Input for this task
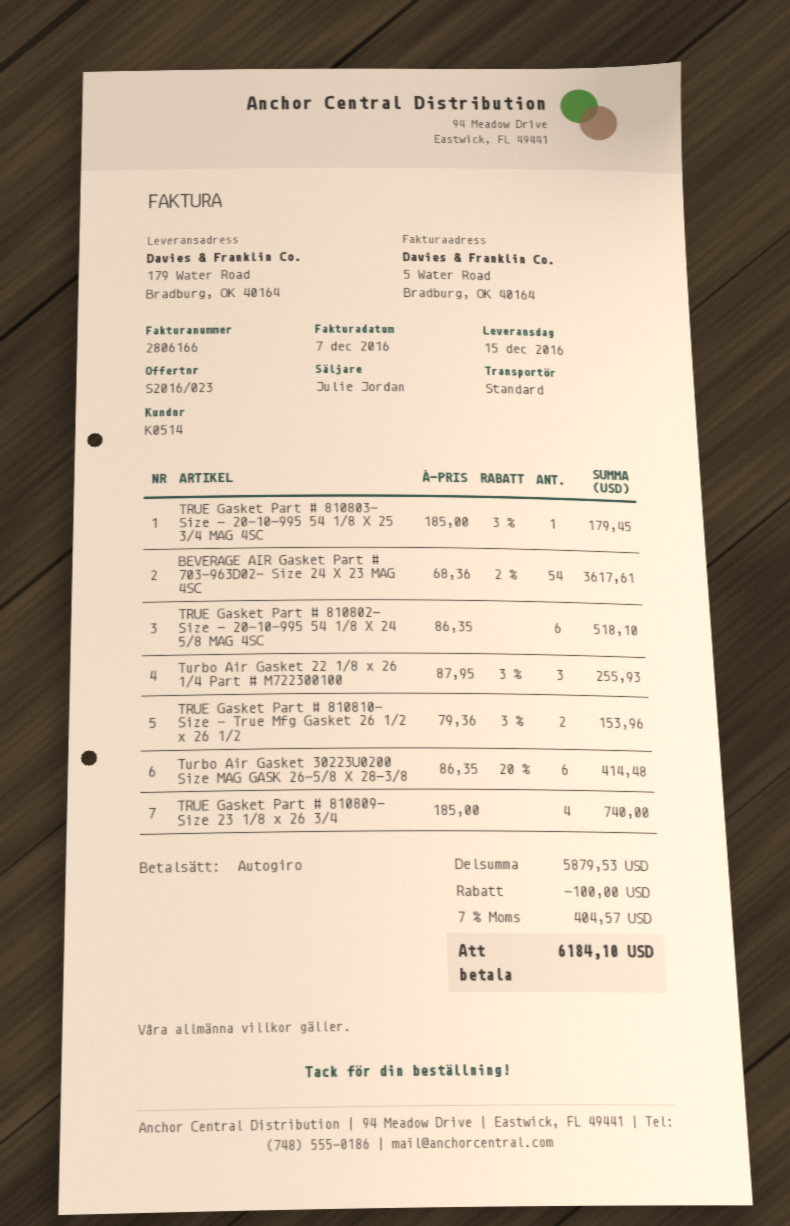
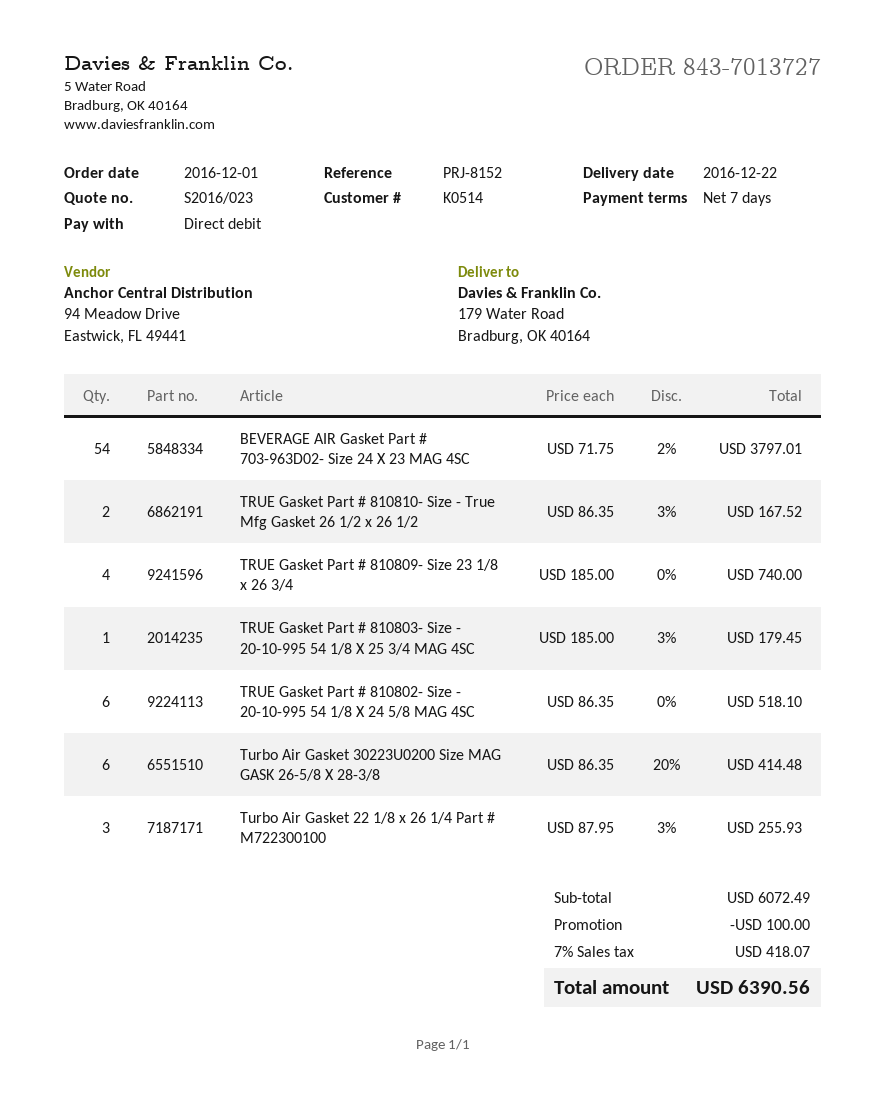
delivery date: 2016-12-15 -> 2016-12-22
BEVERAGE AIR Gasket Part # 703-963D02- Size 24 X 23 MAG 4SC: 54 x 68.36 - 2% = 3617.61 -> 54 x 71.75 - 2% = 3797.01
TRUE Gasket Part # 810810- Size - True Mfg Gasket 26 1/2 x 26 1/2: 2 x 79.36 - 3% = 153.96 -> 2 x 86.35 - 3% = 167.52
subtotal: 5879.53 -> 6072.49
tax: 7% = 404.57 -> 7% = 418.07
total: 6184.10 -> 6390.56

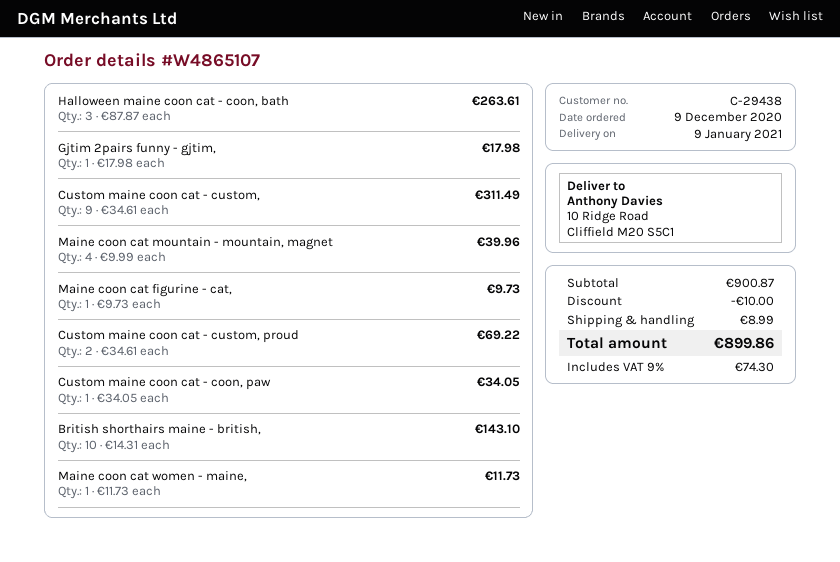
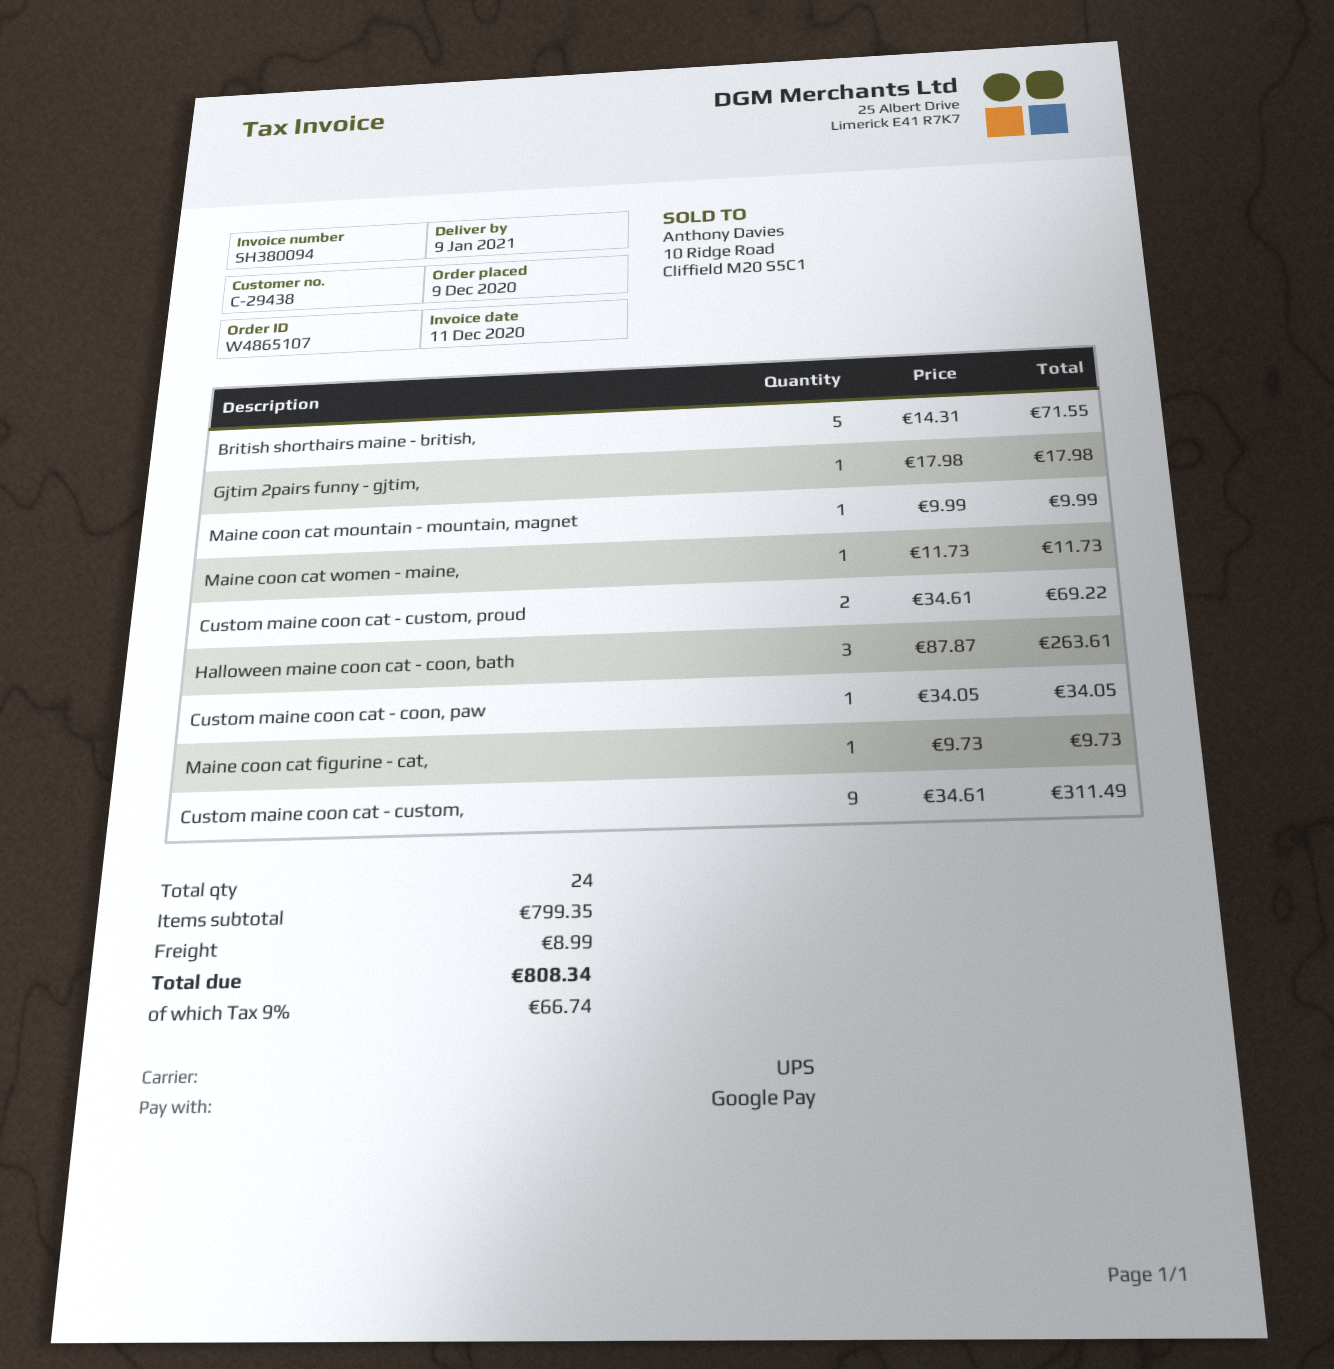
Maine coon cat mountain - mountain, magnet: 4 x 9.99 = 39.96 -> 1 x 9.99 = 9.99
British shorthairs maine - british,: 10 x 14.31 = 143.10 -> 5 x 14.31 = 71.55
subtotal: 900.87 -> 799.35
discount: 10.00 -> none
tax: 9% = 74.30 -> 9% = 66.74
total: 899.86 -> 808.34

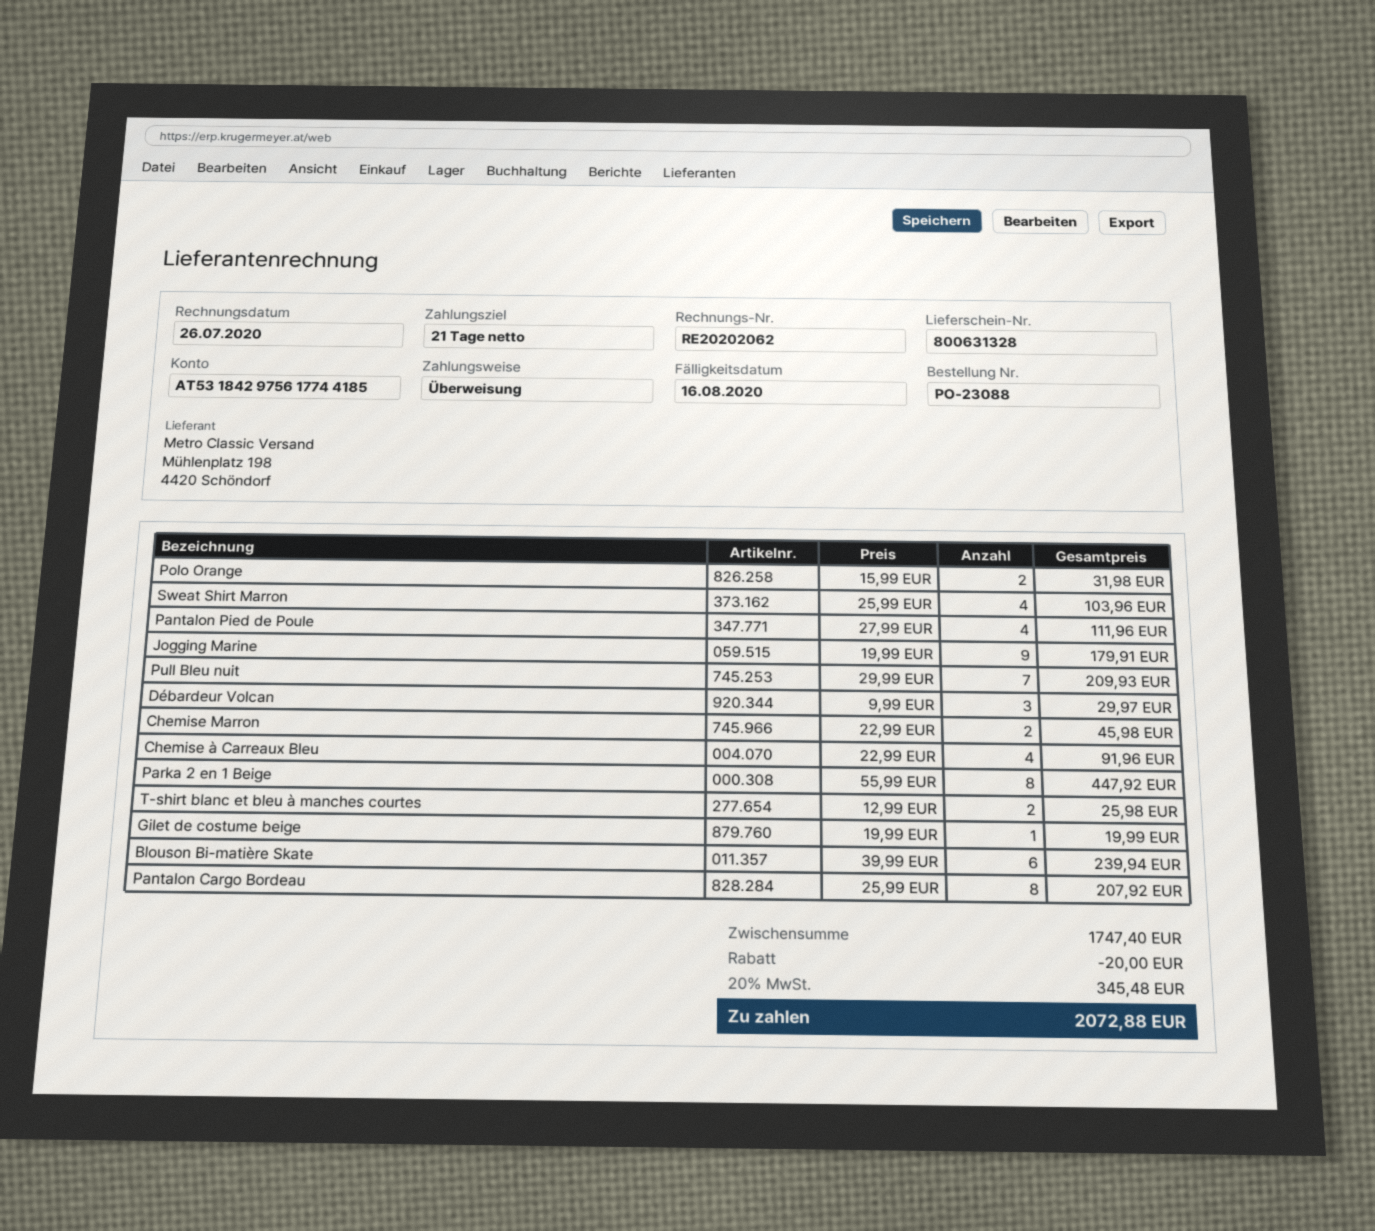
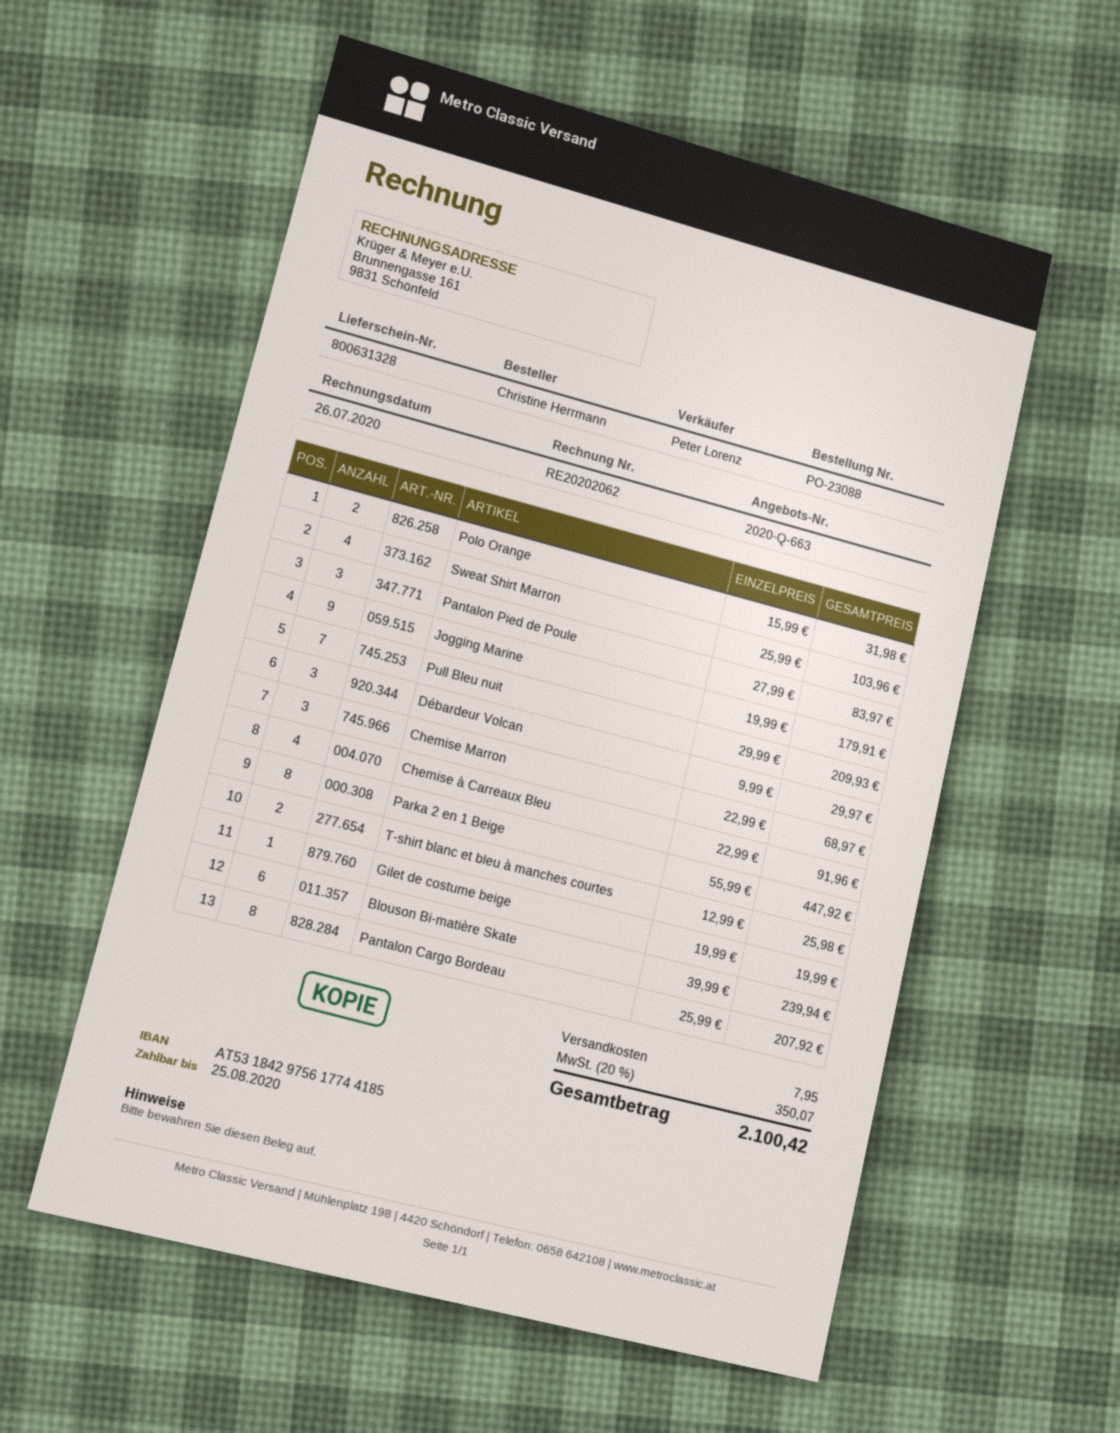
due date: 2020-08-16 -> 2020-08-25
Pantalon Pied de Poule: 4 x 27.99 = 111.96 -> 3 x 27.99 = 83.97
Chemise Marron: 2 x 22.99 = 45.98 -> 3 x 22.99 = 68.97
discount: 20.00 -> none
shipping: none -> 7.95
tax: 20% = 345.48 -> 20% = 350.07
total: 2072.88 -> 2100.42

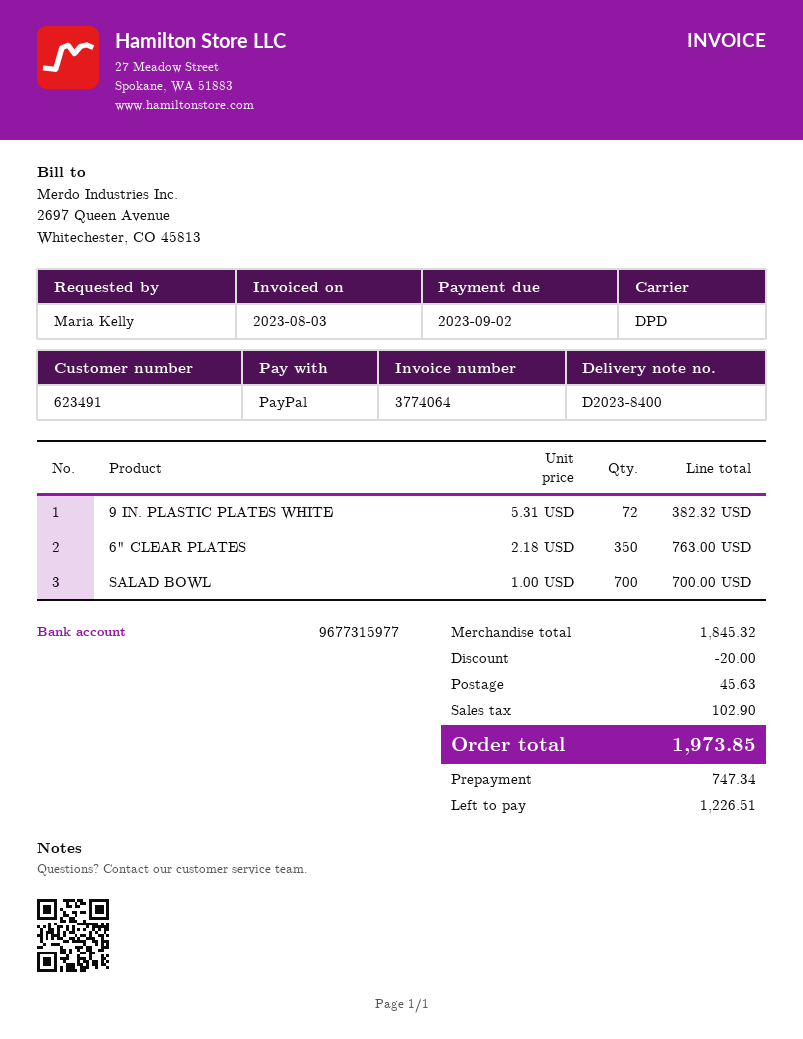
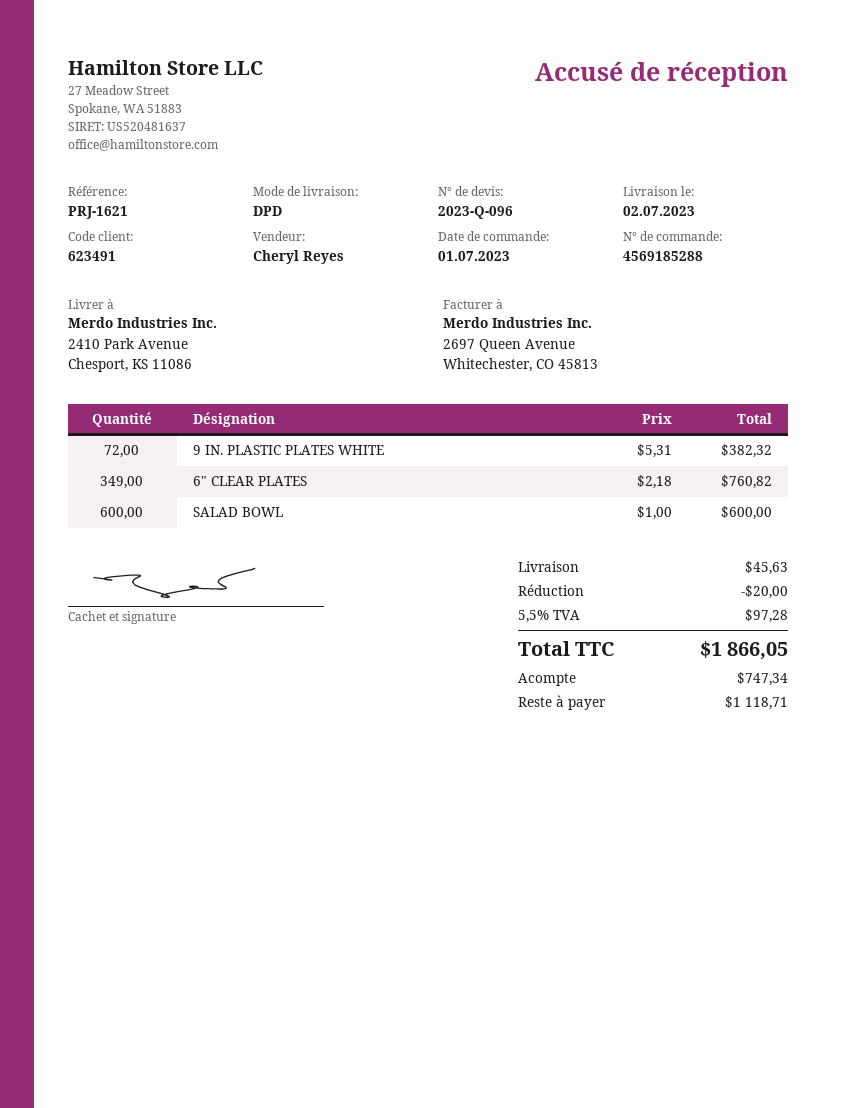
6" CLEAR PLATES: 350 x 2.18 = 763.00 -> 349 x 2.18 = 760.82
SALAD BOWL: 700 x 1.00 = 700.00 -> 600 x 1.00 = 600.00
tax: 102.90 -> 97.28
total: 1973.85 -> 1866.05
balance: 1226.51 -> 1118.71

Requirement
Return exactly the part of the listing above that opens with the line containing "tax: 7% = 404.57 -> 7% = 418.07" and closes with the line containing "total: 899.86 -> 808.34". Pictures stay out.

Answer below
tax: 7% = 404.57 -> 7% = 418.07
total: 6184.10 -> 6390.56

Maine coon cat mountain - mountain, magnet: 4 x 9.99 = 39.96 -> 1 x 9.99 = 9.99
British shorthairs maine - british,: 10 x 14.31 = 143.10 -> 5 x 14.31 = 71.55
subtotal: 900.87 -> 799.35
discount: 10.00 -> none
tax: 9% = 74.30 -> 9% = 66.74
total: 899.86 -> 808.34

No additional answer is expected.